Before-and-after page screenshots
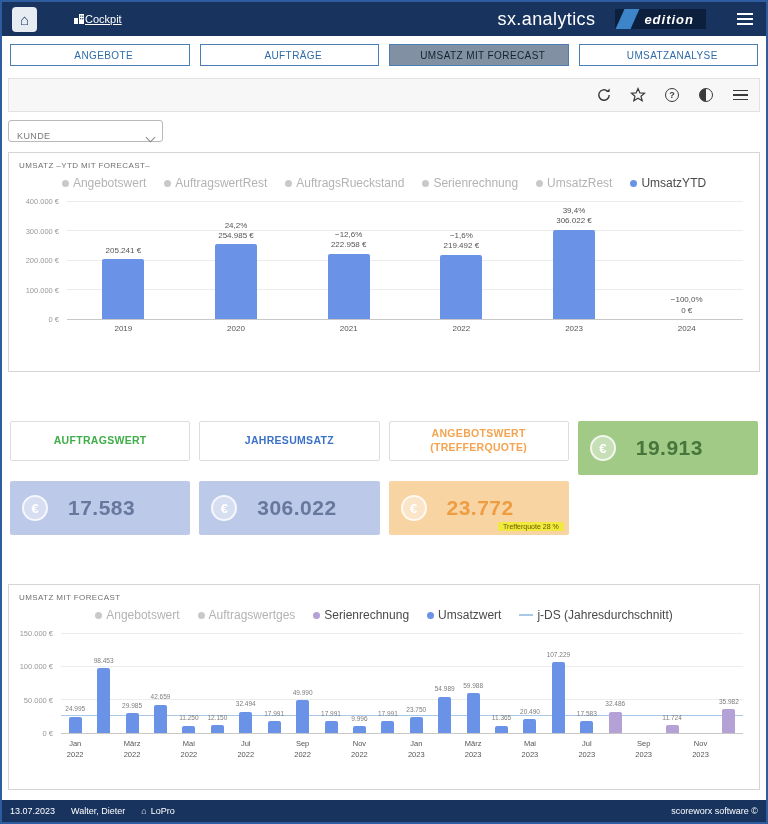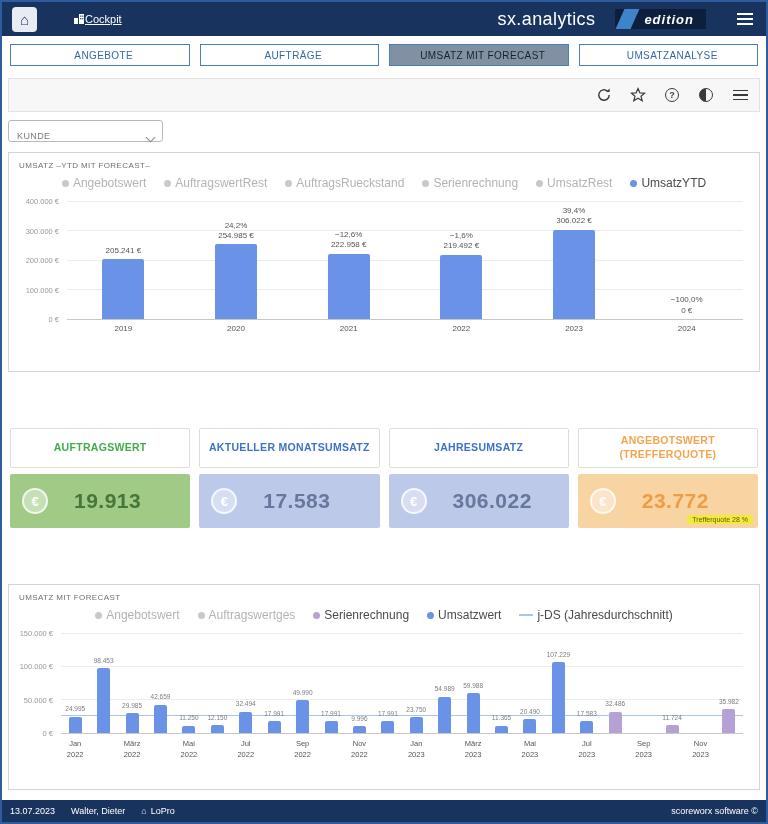--- a/index.html
+++ b/index.html
@@ -80,21 +80,21 @@
 
   
   .kpis { margin:0 8px; display:grid; grid-template-columns:repeat(4,1fr); column-gap:9px; row-gap:6px; flex:0 0 auto; }
   .kpi-head { height:40px; background:#fff; border:1px solid #ddd; border-radius:2px; display:flex; align-items:center;
               justify-content:center; text-align:center; font-size:10.5px; font-weight:bold; letter-spacing:.3px;
               padding:2px 6px; line-height:1.3; }
   .kpi-val { height:54px; border-radius:2px; display:flex; align-items:center; padding:0 12px; position:relative; }
   .coin { width:26px; height:26px; border-radius:50%; background:rgba(255,255,255,.4);
           border:2px solid rgba(255,255,255,.75); color:#fff; font-weight:bold; font-size:13px;
           display:flex; align-items:center; justify-content:center; flex:0 0 auto; }
-  .kpi-num { margin-left:26px; font-size:21px; font-weight:bold; letter-spacing:.5px; }
+  .kpi-num { margin-left:20px; font-size:21px; font-weight:bold; letter-spacing:.5px; }
   .t-green { color:#3fae49; }  .t-blue { color:#3b72c8; }  .t-orange { color:#f4a450; }
   .bg-green { background:#a0ca85; }  .bg-blue { background:#bcc9e9; }  .bg-orange { background:#f8d4a3; }
   .n-green { color:#47763c; }  .n-blue { color:#68779d; }  .n-orange { color:#ee9d43; }
   .tq-badge { position:absolute; right:5px; bottom:4px; background:#f0e93e; color:#6b5c00;
               font-size:7px; padding:1px 5px; border-radius:2px; }
 
   .spacer { flex:1; }
 
   
   .footer { height:22px; background:#17335e; display:flex; align-items:center; padding:0 8px; gap:16px;
@@ -283,21 +283,20 @@
             <div>2024</div>
           </div>
         </div>
       </div>
   </section>
 
   <div class="spacer"></div>
 
   <section class="kpis">
     <div class="kpi-head t-green">AUFTRAGSWERT</div>
-    <div class="kpi-head t-blue">AKTUELLER MONATSUMSATZ</div>
     <div class="kpi-head t-blue">JAHRESUMSATZ</div>
     <div class="kpi-head t-orange">ANGEBOTSWERT (TREFFERQUOTE)</div>
 
     <div class="kpi-val bg-green">
       <span class="coin">€</span>
       <span class="kpi-num n-green">19.913</span>
     </div>
     <div class="kpi-val bg-blue">
       <span class="coin">€</span>
       <span class="kpi-num n-blue">17.583</span>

Task description
With the images omitted, retype the records above exactly.

Answer
--- a/index.html
+++ b/index.html
@@ -80,21 +80,21 @@
 
   
   .kpis { margin:0 8px; display:grid; grid-template-columns:repeat(4,1fr); column-gap:9px; row-gap:6px; flex:0 0 auto; }
   .kpi-head { height:40px; background:#fff; border:1px solid #ddd; border-radius:2px; display:flex; align-items:center;
               justify-content:center; text-align:center; font-size:10.5px; font-weight:bold; letter-spacing:.3px;
               padding:2px 6px; line-height:1.3; }
   .kpi-val { height:54px; border-radius:2px; display:flex; align-items:center; padding:0 12px; position:relative; }
   .coin { width:26px; height:26px; border-radius:50%; background:rgba(255,255,255,.4);
           border:2px solid rgba(255,255,255,.75); color:#fff; font-weight:bold; font-size:13px;
           display:flex; align-items:center; justify-content:center; flex:0 0 auto; }
-  .kpi-num { margin-left:26px; font-size:21px; font-weight:bold; letter-spacing:.5px; }
+  .kpi-num { margin-left:20px; font-size:21px; font-weight:bold; letter-spacing:.5px; }
   .t-green { color:#3fae49; }  .t-blue { color:#3b72c8; }  .t-orange { color:#f4a450; }
   .bg-green { background:#a0ca85; }  .bg-blue { background:#bcc9e9; }  .bg-orange { background:#f8d4a3; }
   .n-green { color:#47763c; }  .n-blue { color:#68779d; }  .n-orange { color:#ee9d43; }
   .tq-badge { position:absolute; right:5px; bottom:4px; background:#f0e93e; color:#6b5c00;
               font-size:7px; padding:1px 5px; border-radius:2px; }
 
   .spacer { flex:1; }
 
   
   .footer { height:22px; background:#17335e; display:flex; align-items:center; padding:0 8px; gap:16px;
@@ -283,21 +283,20 @@
             <div>2024</div>
           </div>
         </div>
       </div>
   </section>
 
   <div class="spacer"></div>
 
   <section class="kpis">
     <div class="kpi-head t-green">AUFTRAGSWERT</div>
-    <div class="kpi-head t-blue">AKTUELLER MONATSUMSATZ</div>
     <div class="kpi-head t-blue">JAHRESUMSATZ</div>
     <div class="kpi-head t-orange">ANGEBOTSWERT (TREFFERQUOTE)</div>
 
     <div class="kpi-val bg-green">
       <span class="coin">€</span>
       <span class="kpi-num n-green">19.913</span>
     </div>
     <div class="kpi-val bg-blue">
       <span class="coin">€</span>
       <span class="kpi-num n-blue">17.583</span>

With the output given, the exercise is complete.